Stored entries
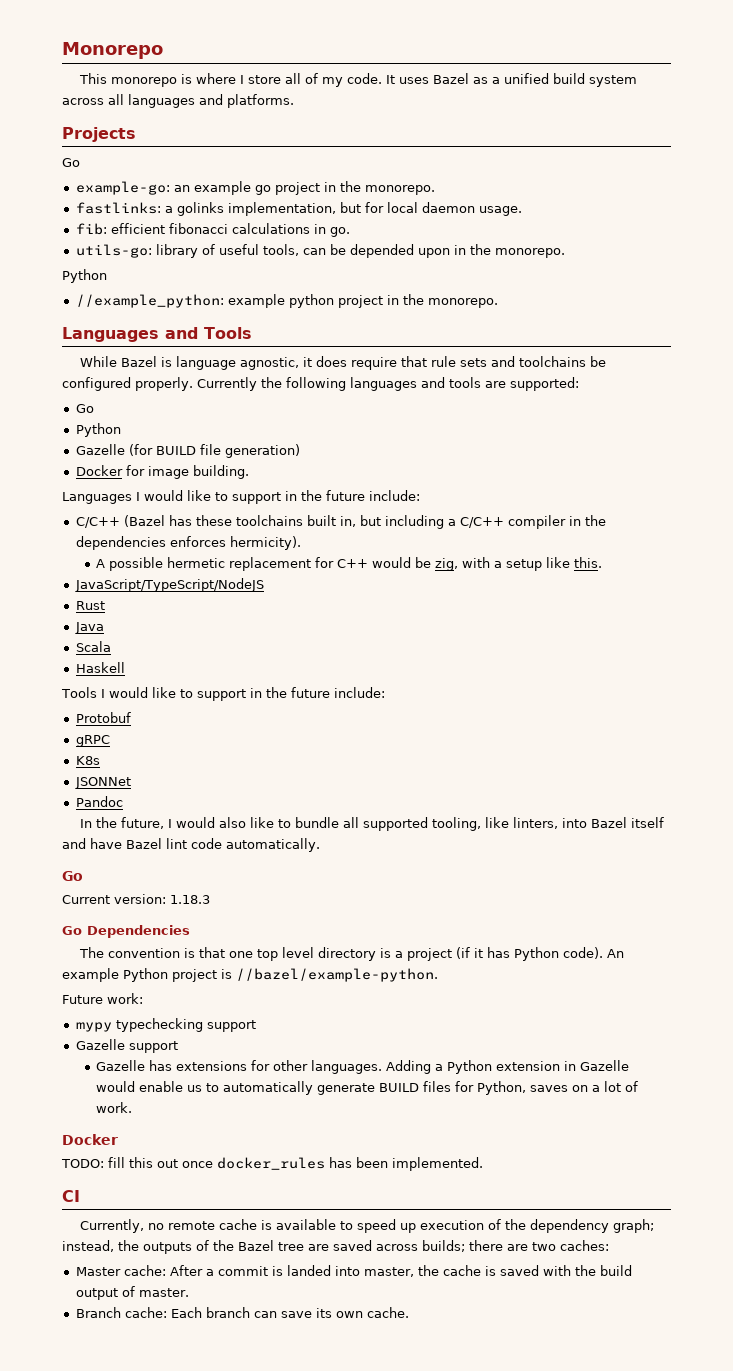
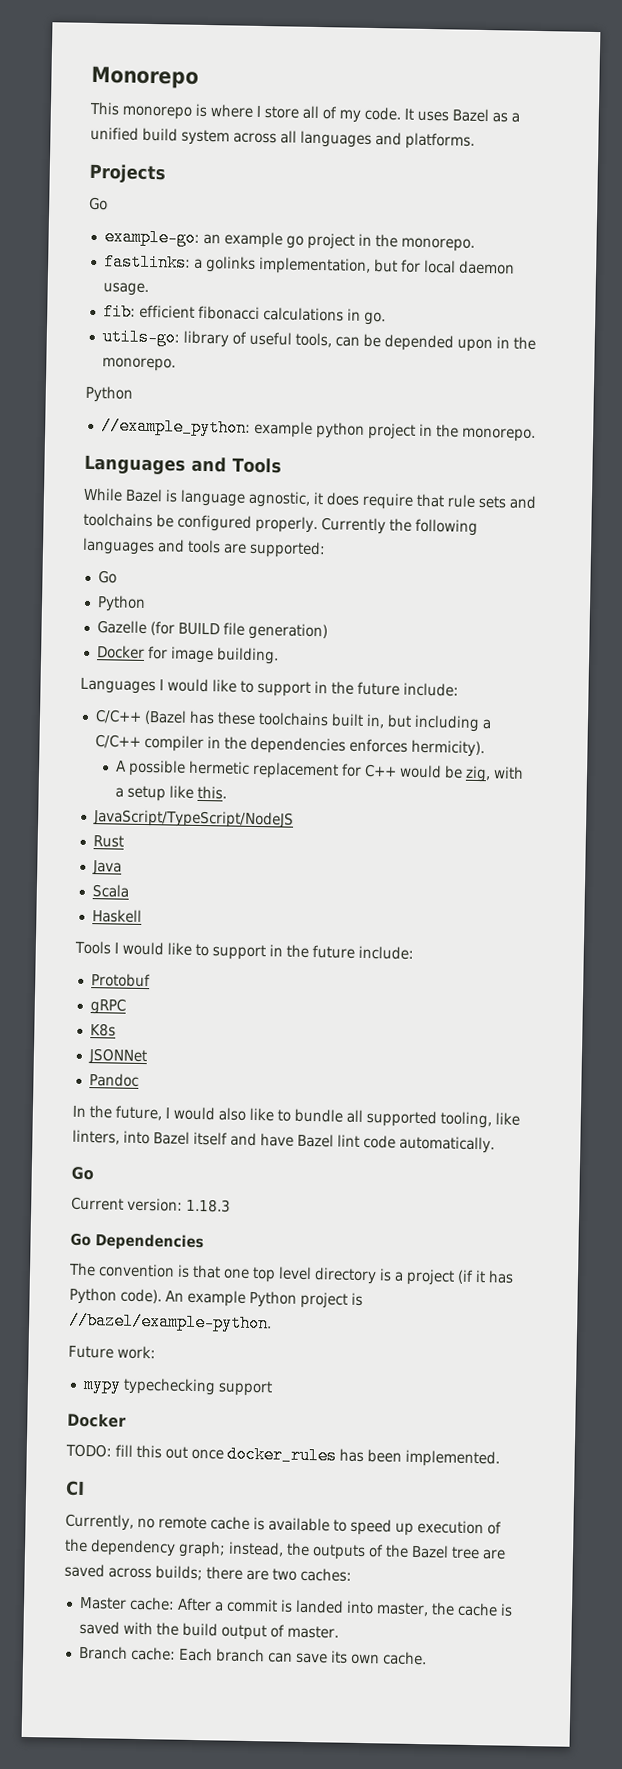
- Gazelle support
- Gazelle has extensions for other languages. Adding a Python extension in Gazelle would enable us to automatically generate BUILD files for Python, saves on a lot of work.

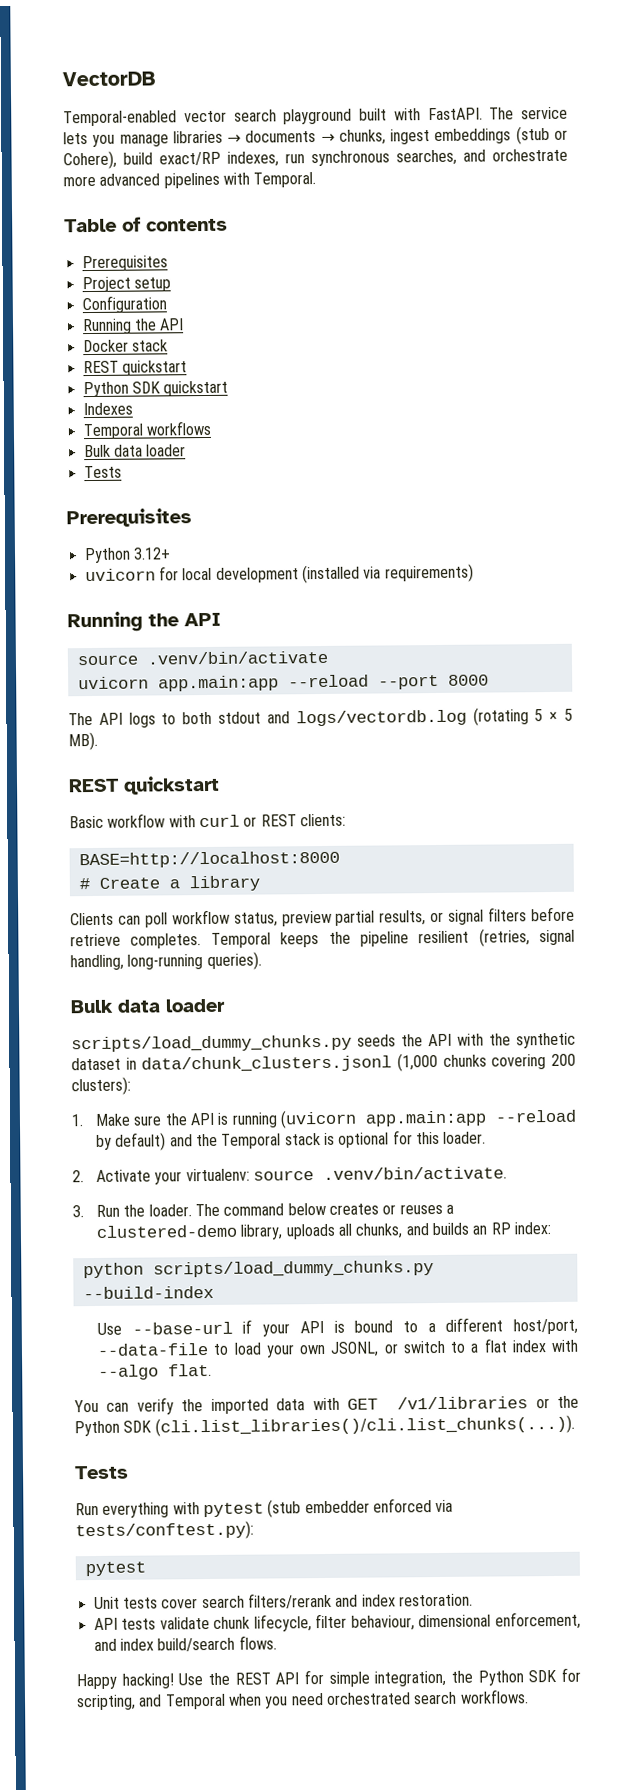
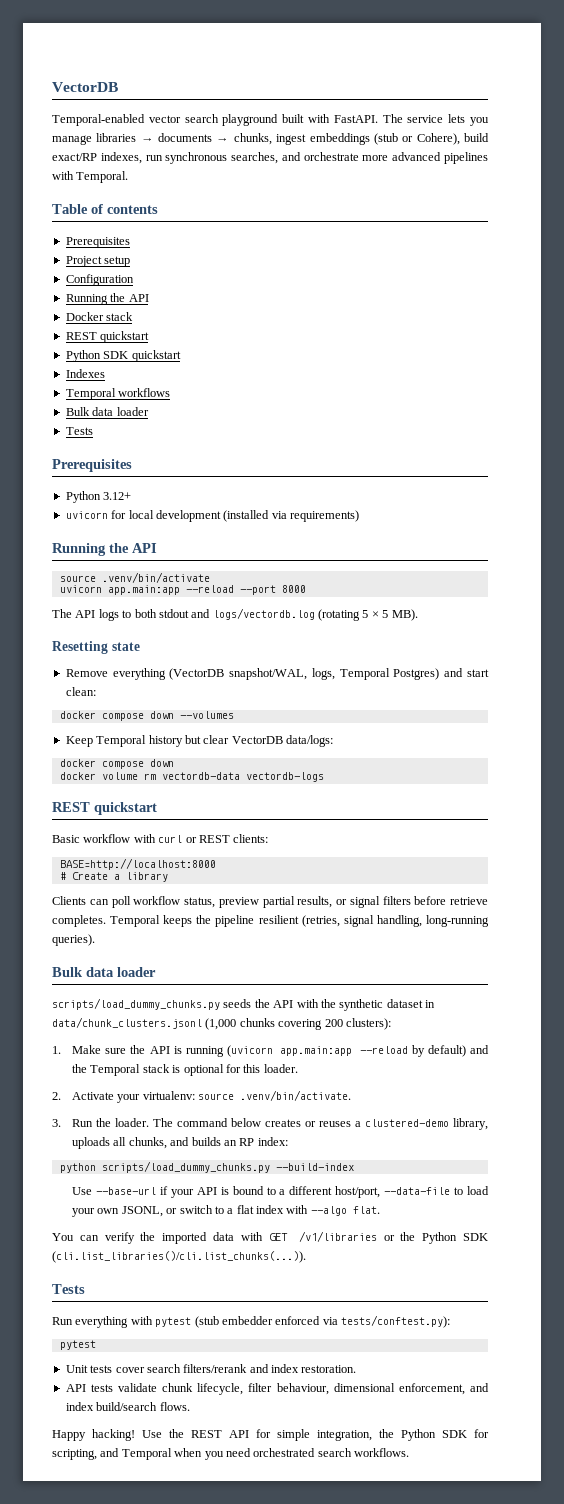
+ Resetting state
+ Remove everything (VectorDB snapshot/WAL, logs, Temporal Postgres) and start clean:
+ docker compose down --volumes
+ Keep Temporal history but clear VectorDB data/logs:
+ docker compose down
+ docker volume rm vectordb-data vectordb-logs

[Activity] Give back exactly the lines from the line containing "Remove everything (VectorDB" to the end of the entries, and no other lines.

[Answer box]
+ Remove everything (VectorDB snapshot/WAL, logs, Temporal Postgres) and start clean:
+ docker compose down --volumes
+ Keep Temporal history but clear VectorDB data/logs:
+ docker compose down
+ docker volume rm vectordb-data vectordb-logs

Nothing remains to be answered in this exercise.